For every line in the data below, check for the word "themselves", then state how many lines have it. Answer with the number only.

◆ INFORMATION ◆
******************************

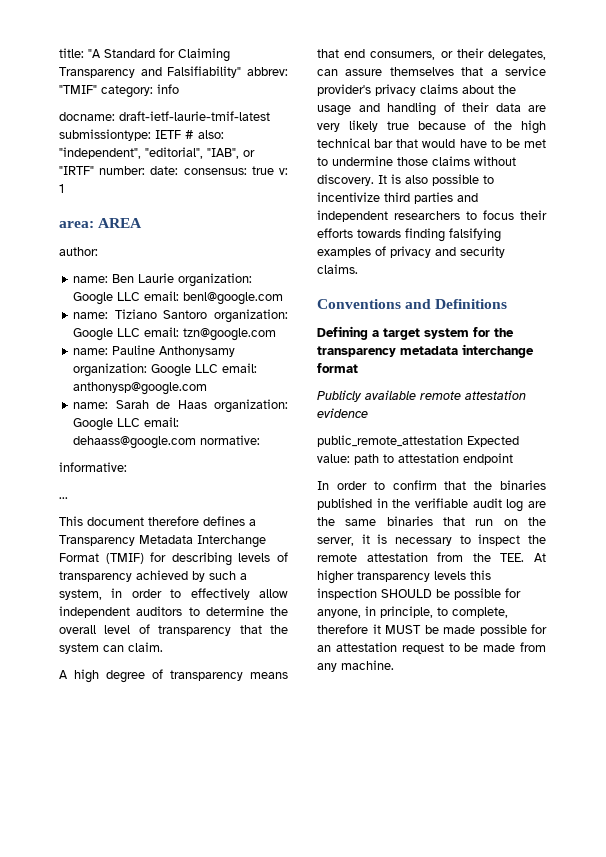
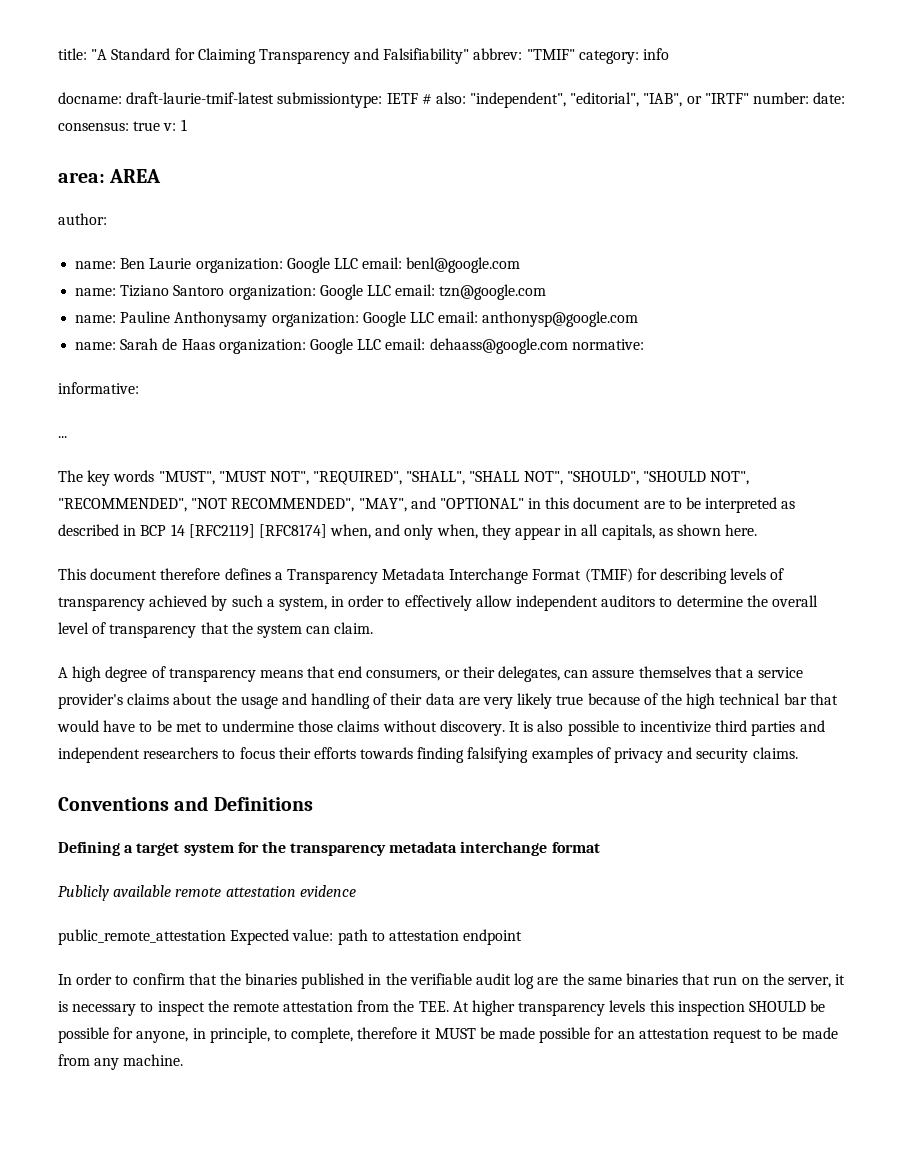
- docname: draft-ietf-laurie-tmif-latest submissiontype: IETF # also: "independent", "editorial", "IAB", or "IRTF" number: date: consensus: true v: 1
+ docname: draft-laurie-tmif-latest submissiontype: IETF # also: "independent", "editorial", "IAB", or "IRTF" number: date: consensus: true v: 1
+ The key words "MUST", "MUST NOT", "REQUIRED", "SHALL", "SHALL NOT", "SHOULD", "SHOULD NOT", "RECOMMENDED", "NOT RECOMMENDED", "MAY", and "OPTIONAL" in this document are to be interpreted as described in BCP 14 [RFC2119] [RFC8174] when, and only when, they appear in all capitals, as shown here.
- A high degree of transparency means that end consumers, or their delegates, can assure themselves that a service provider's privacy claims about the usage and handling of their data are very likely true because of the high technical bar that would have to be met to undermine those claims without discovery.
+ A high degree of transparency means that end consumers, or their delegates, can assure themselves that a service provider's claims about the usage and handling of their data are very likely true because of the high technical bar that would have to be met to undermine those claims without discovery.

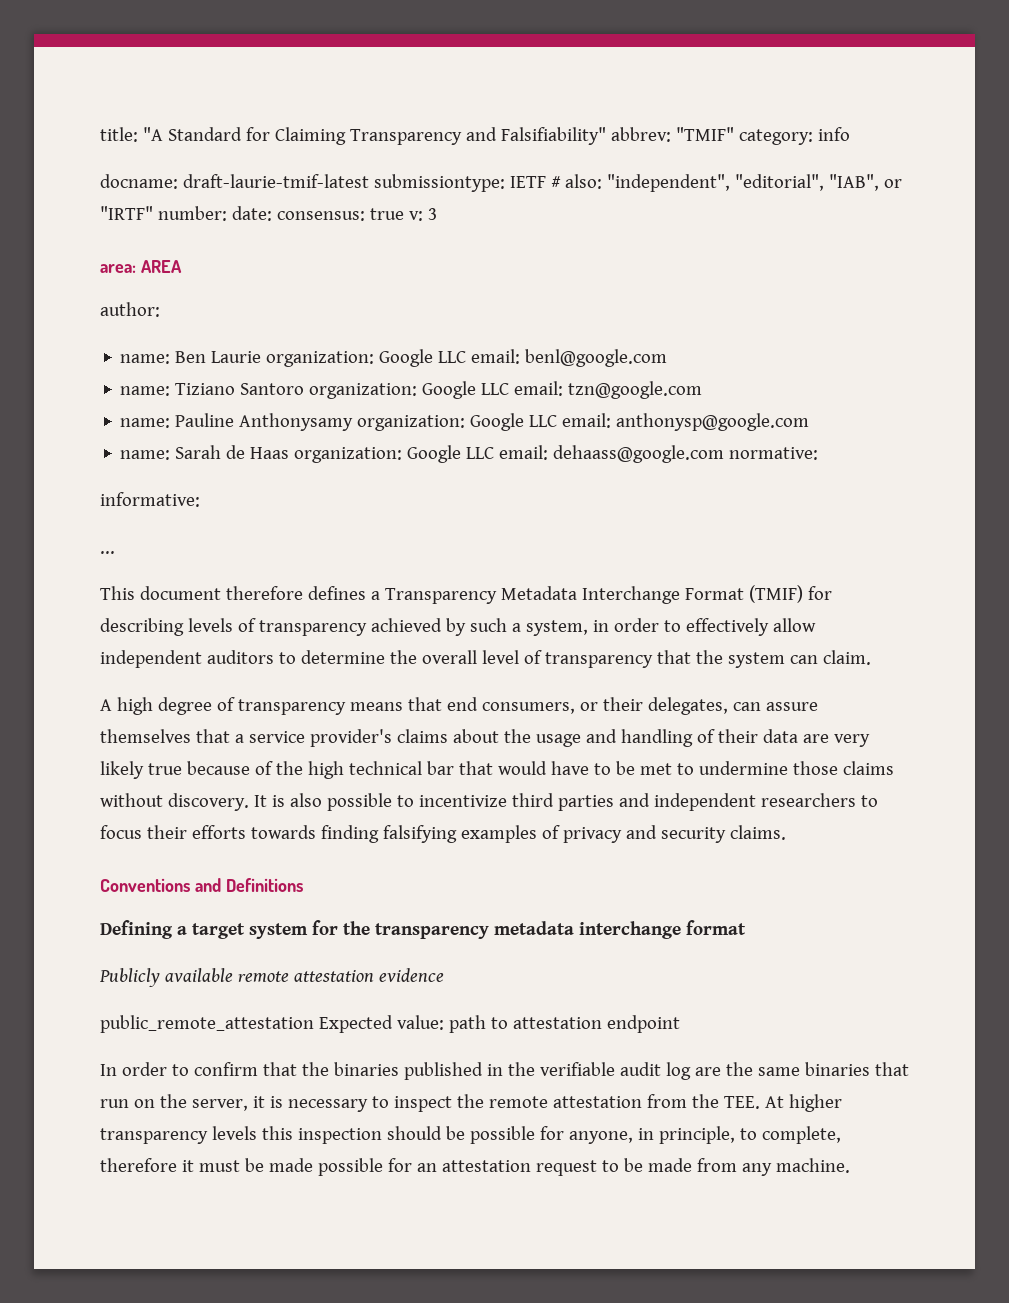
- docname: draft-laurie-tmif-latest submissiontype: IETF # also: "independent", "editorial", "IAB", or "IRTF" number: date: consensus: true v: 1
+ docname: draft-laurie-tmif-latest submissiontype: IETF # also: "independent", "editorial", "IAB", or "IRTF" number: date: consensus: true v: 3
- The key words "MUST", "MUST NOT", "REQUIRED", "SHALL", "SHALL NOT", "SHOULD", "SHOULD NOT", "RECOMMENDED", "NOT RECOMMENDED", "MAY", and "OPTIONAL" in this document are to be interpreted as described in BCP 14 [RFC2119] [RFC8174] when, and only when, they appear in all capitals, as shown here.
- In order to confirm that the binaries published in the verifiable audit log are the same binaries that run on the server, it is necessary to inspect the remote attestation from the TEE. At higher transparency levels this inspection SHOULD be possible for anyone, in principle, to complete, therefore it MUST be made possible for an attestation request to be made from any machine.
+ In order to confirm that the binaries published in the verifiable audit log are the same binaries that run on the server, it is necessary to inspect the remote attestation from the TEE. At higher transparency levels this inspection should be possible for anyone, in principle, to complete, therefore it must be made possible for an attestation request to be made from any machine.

******************************

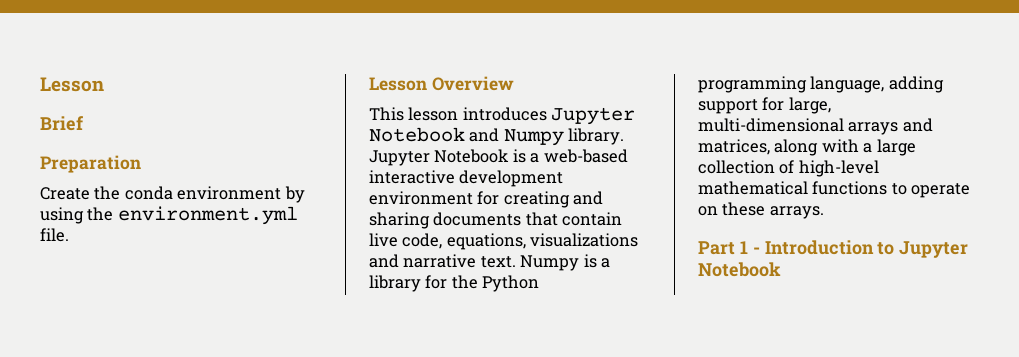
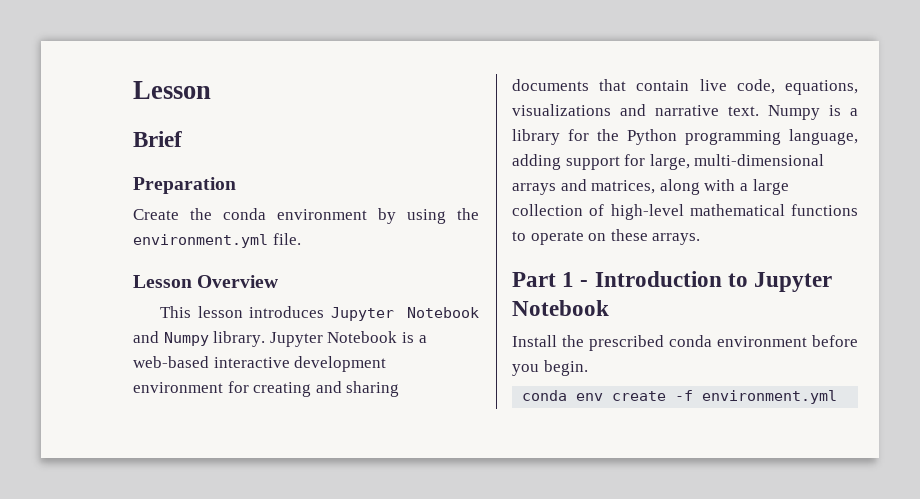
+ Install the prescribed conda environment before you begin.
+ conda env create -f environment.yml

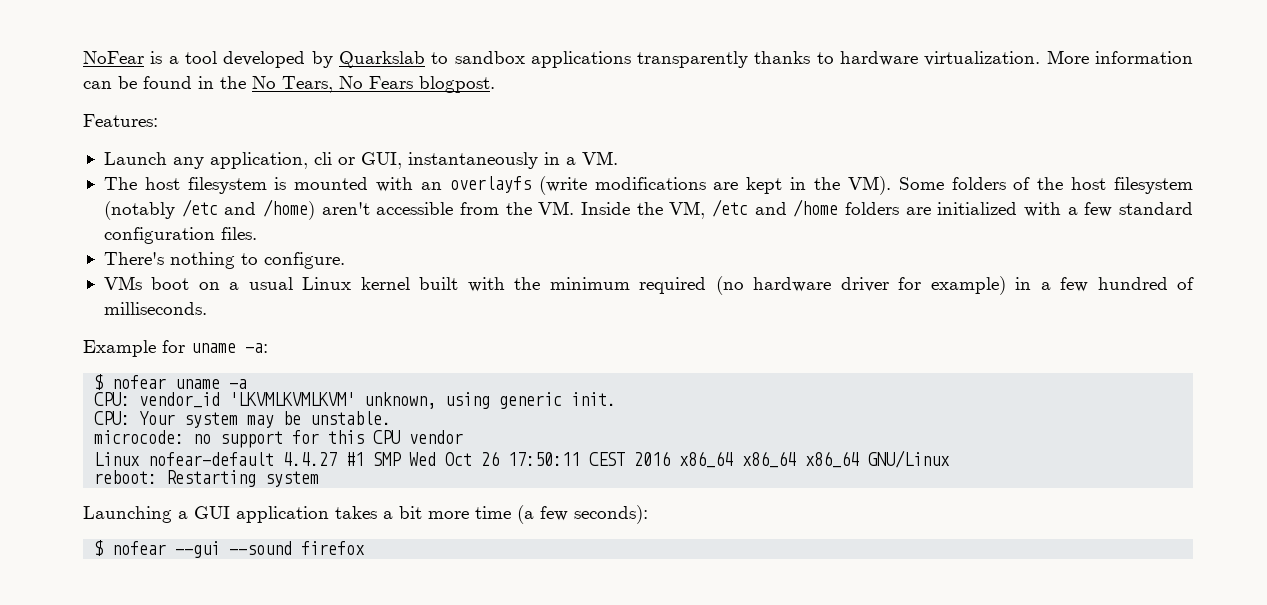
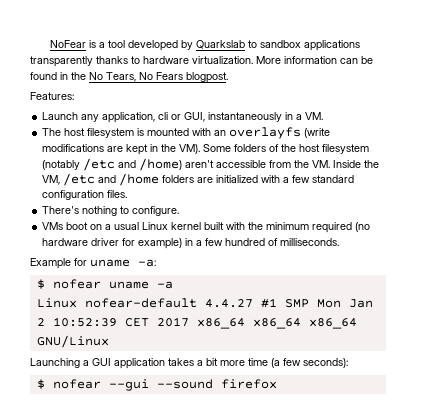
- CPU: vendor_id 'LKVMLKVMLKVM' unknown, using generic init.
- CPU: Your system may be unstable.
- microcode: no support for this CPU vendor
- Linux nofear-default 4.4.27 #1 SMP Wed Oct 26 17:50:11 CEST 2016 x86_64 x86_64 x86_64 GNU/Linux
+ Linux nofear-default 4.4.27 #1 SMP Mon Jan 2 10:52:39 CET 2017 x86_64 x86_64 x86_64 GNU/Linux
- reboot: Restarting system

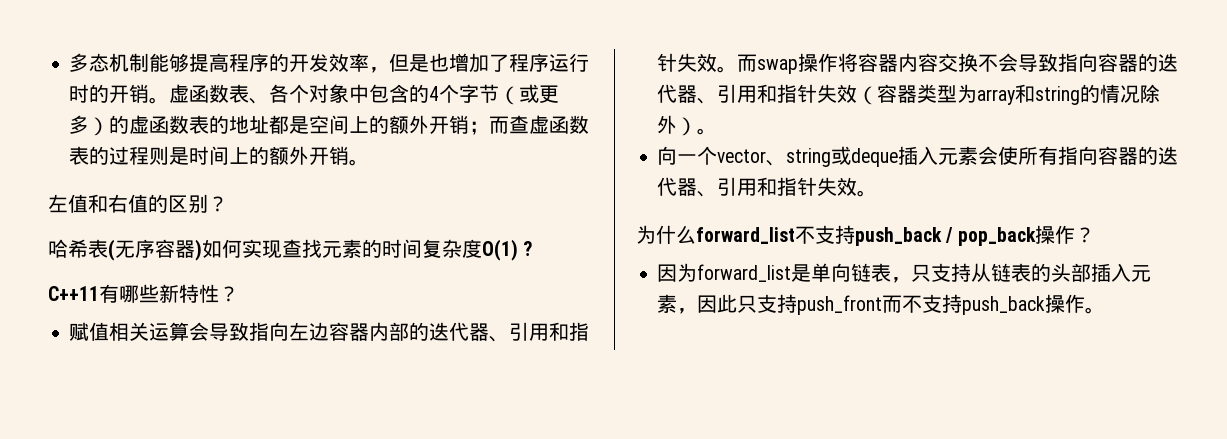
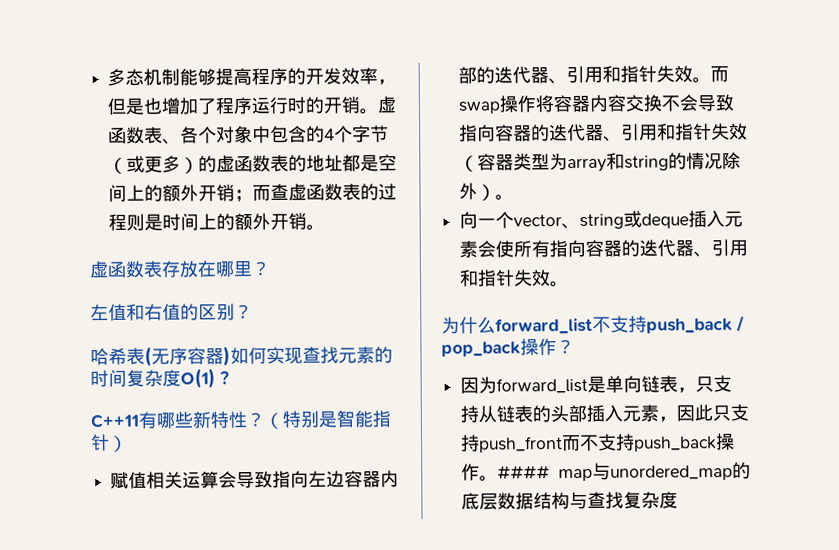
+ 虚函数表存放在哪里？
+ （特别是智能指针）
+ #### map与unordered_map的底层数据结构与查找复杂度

******************************

◆ ANSWER SECTION ◆
2